The bill strengthens data, guidance, and targeted funding to better identify and address perinatal violence, trauma, and behavioral health needs—especially for marginalized mothers—but it creates new costs, administrative burdens, and risks of uneven uptake, privacy concerns, and short-lived pilots unless funding and implementation capacity are adequate.
Pregnant and postpartum people and clinicians: standardized guidance and improved screening, referral, and integrated care for intimate partner violence, trauma, and perinatal behavioral health will increase identification and treatment during pregnancy and the first year postpartum.
Community providers, Tribal epidemiology centers, FQHCs, and nonprofits: new federal grants (authorized $15M/year FY2027–FY2029) and prioritization for Tribal entities will expand pilot programs, culturally specific interventions, and integrated services for survivors.
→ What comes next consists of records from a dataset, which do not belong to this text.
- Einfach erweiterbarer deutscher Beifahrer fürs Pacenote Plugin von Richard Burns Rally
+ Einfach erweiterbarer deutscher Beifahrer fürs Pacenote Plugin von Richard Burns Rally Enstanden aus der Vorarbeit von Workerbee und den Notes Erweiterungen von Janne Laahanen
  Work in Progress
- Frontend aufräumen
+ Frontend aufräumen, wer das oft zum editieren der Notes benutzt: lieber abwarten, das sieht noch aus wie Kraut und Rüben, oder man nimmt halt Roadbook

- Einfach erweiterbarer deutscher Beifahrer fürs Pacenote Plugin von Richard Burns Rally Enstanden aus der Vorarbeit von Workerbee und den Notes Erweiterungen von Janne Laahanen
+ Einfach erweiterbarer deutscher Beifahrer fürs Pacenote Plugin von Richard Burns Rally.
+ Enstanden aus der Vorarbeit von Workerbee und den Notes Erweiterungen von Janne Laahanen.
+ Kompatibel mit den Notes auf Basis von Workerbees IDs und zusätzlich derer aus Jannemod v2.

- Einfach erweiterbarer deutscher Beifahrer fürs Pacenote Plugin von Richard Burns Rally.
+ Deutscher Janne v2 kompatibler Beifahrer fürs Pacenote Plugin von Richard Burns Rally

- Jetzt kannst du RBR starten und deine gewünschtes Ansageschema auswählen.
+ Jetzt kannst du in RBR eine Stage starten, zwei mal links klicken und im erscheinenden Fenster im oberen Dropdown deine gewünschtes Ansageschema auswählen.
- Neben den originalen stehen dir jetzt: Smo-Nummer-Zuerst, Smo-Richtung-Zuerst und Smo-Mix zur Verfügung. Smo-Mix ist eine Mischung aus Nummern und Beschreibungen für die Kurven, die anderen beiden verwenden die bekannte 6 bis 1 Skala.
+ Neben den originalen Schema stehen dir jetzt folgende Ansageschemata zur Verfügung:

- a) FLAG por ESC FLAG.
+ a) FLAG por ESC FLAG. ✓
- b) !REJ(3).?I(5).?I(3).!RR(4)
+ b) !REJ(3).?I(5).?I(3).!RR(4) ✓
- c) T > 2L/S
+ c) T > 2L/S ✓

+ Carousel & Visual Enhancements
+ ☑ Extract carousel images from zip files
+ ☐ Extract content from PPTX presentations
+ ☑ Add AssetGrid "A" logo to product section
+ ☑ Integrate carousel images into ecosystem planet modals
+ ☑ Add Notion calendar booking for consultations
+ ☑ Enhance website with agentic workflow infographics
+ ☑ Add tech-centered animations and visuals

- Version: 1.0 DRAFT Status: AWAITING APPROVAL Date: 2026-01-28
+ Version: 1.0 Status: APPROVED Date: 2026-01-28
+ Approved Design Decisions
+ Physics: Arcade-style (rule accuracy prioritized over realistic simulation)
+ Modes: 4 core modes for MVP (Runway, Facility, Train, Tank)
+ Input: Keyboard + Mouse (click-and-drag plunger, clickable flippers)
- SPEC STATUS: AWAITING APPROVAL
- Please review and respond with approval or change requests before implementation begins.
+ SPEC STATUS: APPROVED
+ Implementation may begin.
Researchers, public health agencies, and policymakers: required studies plus standardized definitions (including suicides, overdoses, homicides, and a 12-month postpartum window) will improve measurement of maternal mortality/morbidity and enable better-targeted prevention and policy responses.
Taxpayers and federal/state budgets: the bill creates new costs (commissioned studies, grant programs, and likely expanded program eligibility) and the authorized funding may be insufficient to meet nationwide need, leaving fiscal pressure on government budgets.
Health providers, managed care entities, states, Tribes, and community organizations: implementing new screening, training, partnership, reporting, and updated definitions will increase administrative, training, and IT burdens—especially where guidance is not paired with sustained funding.
Smaller or resource-limited providers and some communities: competitive grant processes and limited authorization amounts risk excluding rural, under-resourced, or less grant-capable providers, and funded pilots may not be sustained when grants end.
Based on analysis of 5 sections of legislative text.
Requires HHS to study how interpersonal violence affects maternal health, create grant programs for services and education, issue care guidance, and authorize $15M/year for FY2027–FY2029.
Introduced April 27, 2026 by Gwendolynne S. Moore · Last progress April 27, 2026
Requires the Department of Health and Human Services to commission a scientific study on how interpersonal violence, trafficking, forced marriage, reproductive coercion, intergenerational violence, trauma, and psychiatric disorders affect maternal health outcomes, including suicide, homicide, overdose, and poor birth outcomes among pregnant and postpartum people. It also creates a grant program to fund community and provider interventions, mandates federal guidance for health systems on screening and trauma‑informed care, and defines key maternal health terms. Provides up to $15 million per year (FY2027–FY2029) for grants to states, tribes, health centers, VA facilities, nonprofits, and other eligible entities; requires HHS to publish guidance within two years and to report best practices to Congress beginning three years after enactment and every three years after that.